What is being asked:
The line containing "subtotal: 14174.60 -> 16478.60" and every line after it, through the last one below: output exactly these and nothing else.

┄┄┄┄┄┄┄┄┄┄

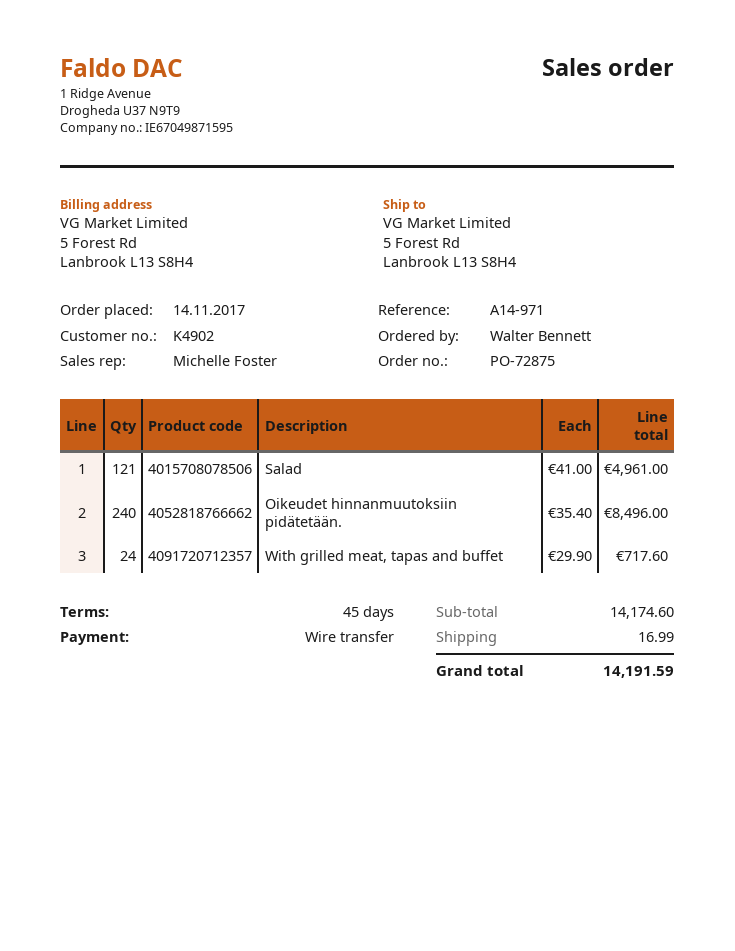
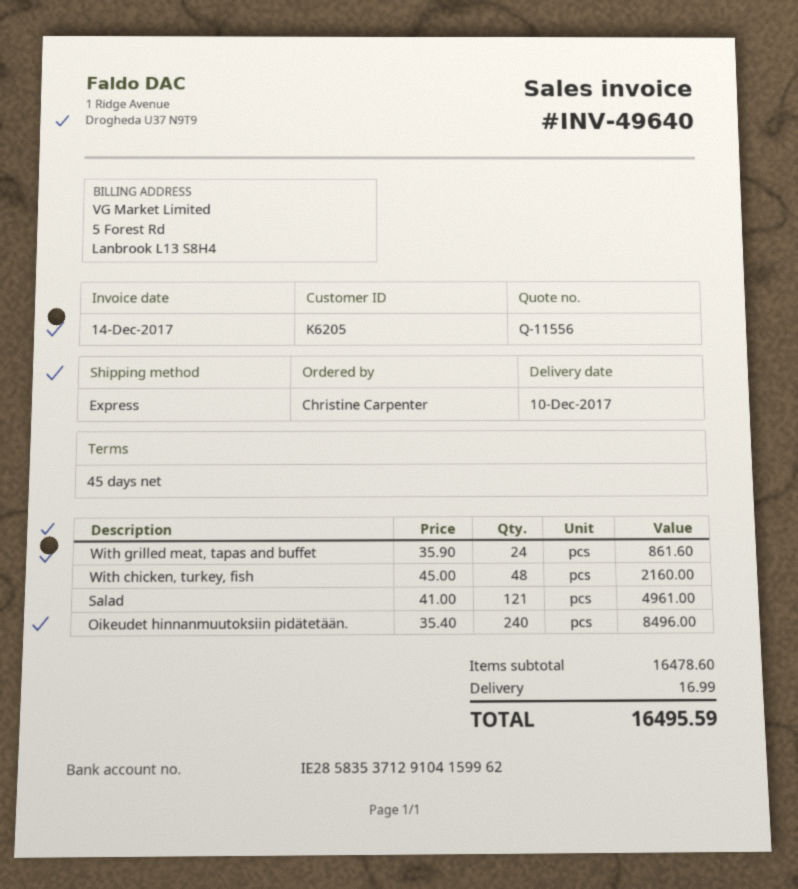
customer number: K4902 -> K6205
ordered by: Walter Bennett -> Christine Carpenter
With grilled meat, tapas and buffet: 24 x 29.90 = 717.60 -> 24 x 35.90 = 861.60
With chicken, turkey, fish: none -> 48 x 45.00 = 2160.00
subtotal: 14174.60 -> 16478.60
total: 14191.59 -> 16495.59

┄┄┄┄┄┄┄┄┄┄

Output of the task:
subtotal: 14174.60 -> 16478.60
total: 14191.59 -> 16495.59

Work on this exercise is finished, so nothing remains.